Sending Huge Tree loses namespace #218

coolacid · 2017-02-22T17:30:45Z

When sending Taxii 11 Messages with a huge tree causes future messages to loose the namespace.

Example output:

{http://taxii.mitre.org/messages/taxii_xml_binding-1.1}Discovery_Request
{http://taxii.mitre.org/messages/taxii_xml_binding-1.1}Discovery_Request
{http://taxii.mitre.org/messages/taxii_xml_binding-1.1}Discovery_Request
internal error: Huge input lookup, line 1, column 13580900 (line 1)
Discovery_Request
internal error: Huge input lookup, line 1, column 10616240 (line 1)
Discovery_Request
Inbox_Message
Discovery_Request

Simple Test Script:

from lxml import etree
from libtaxii.common import parse_xml_string

def test(xml_string, encoding='utf_8'):
    # From https://github.com/TAXIIProject/libtaxii/blob/master/libtaxii/messages_11.py#L79
    decoded_string = xml_string.decode(encoding, 'replace')
    etree_xml = parse_xml_string(decoded_string)
    qn = etree.QName(etree_xml)
    print qn

with open('data1.txt', 'r') as myfile:
    string=myfile.readlines()

for s in string:
    try:.
        test(s)
    except Exception as e:
        print "Exception: %s" % e
        pass

Sample data would be to big to provide. However, Start by creating a standard discovery packet, then a huge tree packet (Example: Large sample file), then a discovery packet. This will yield the issue.

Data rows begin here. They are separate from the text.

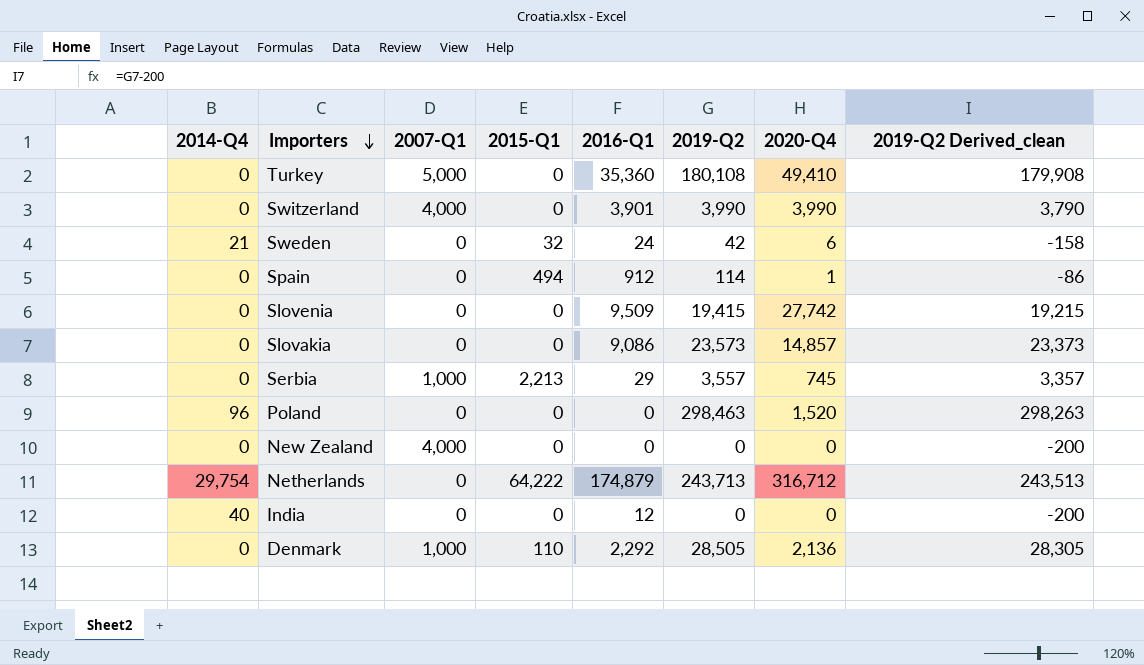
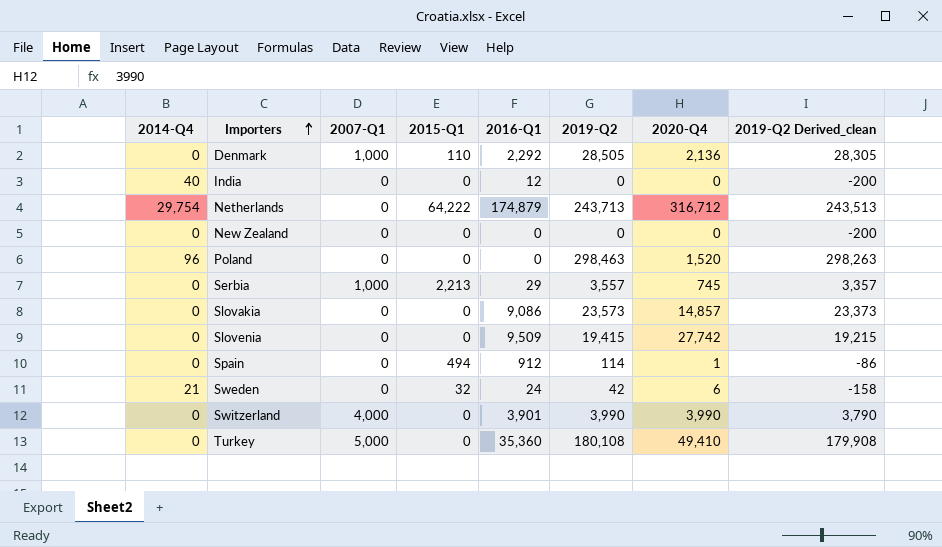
row order: Importers descending -> Importers ascending
New Zealand | 2007-Q1: 4,000 -> 0

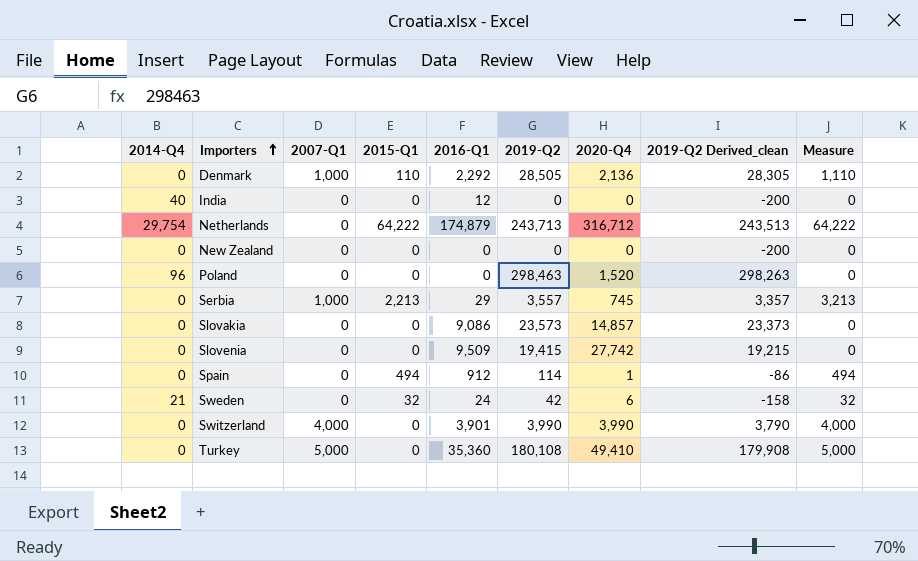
column Measure | formula: none -> [2007-Q1] + [2015-Q1]

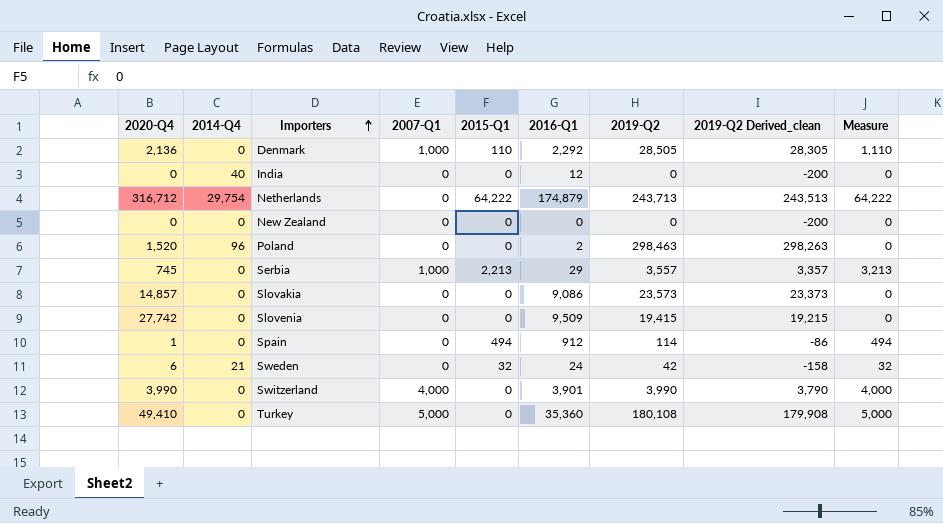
column 2020-Q4 | position: 7 -> 1
Poland | 2016-Q1: 0 -> 2

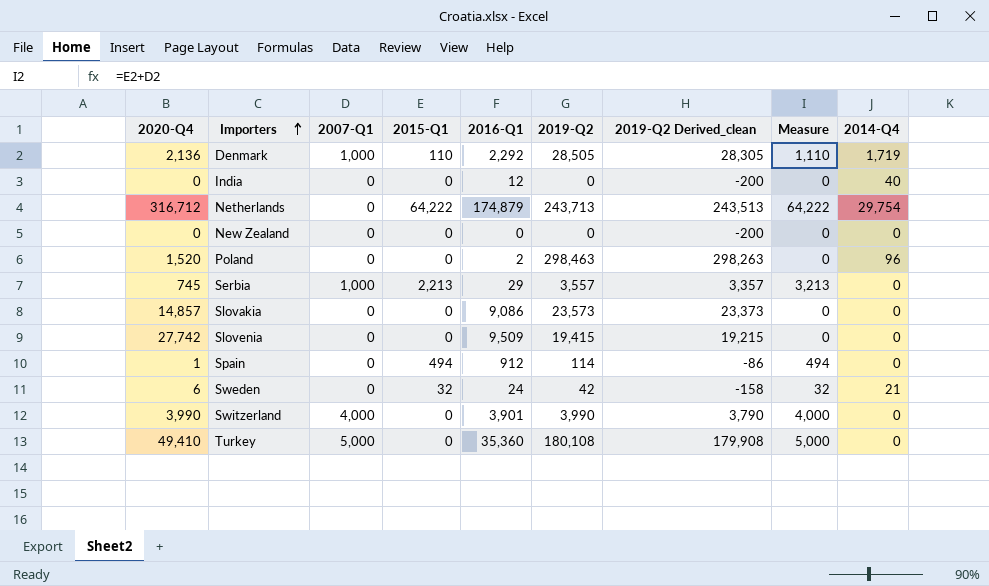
column 2014-Q4 | position: 2 -> 9
Denmark | 2014-Q4: 0 -> 1,719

The text was updated successfully, but these errors were encountered:

gtback · 2017-02-22T19:30:31Z

Thanks, @coolacid. I'll look into this.

kscheetz · 2017-02-22T20:50:57Z

Is this related to the huge_tree issue? If so, possible duplicate of #18.

coolacid · 2017-02-22T21:24:10Z

Not a duplicate of #18 - while related, this is specific to when huge_tree is disabled and the namespace no longer parses.

While turning on huge_tree does work around the issue - The package should be able to handle the input when huge_tree is set to false.

daybarr · 2019-05-29T16:53:05Z

Here's a self contained script to reproduce the issue.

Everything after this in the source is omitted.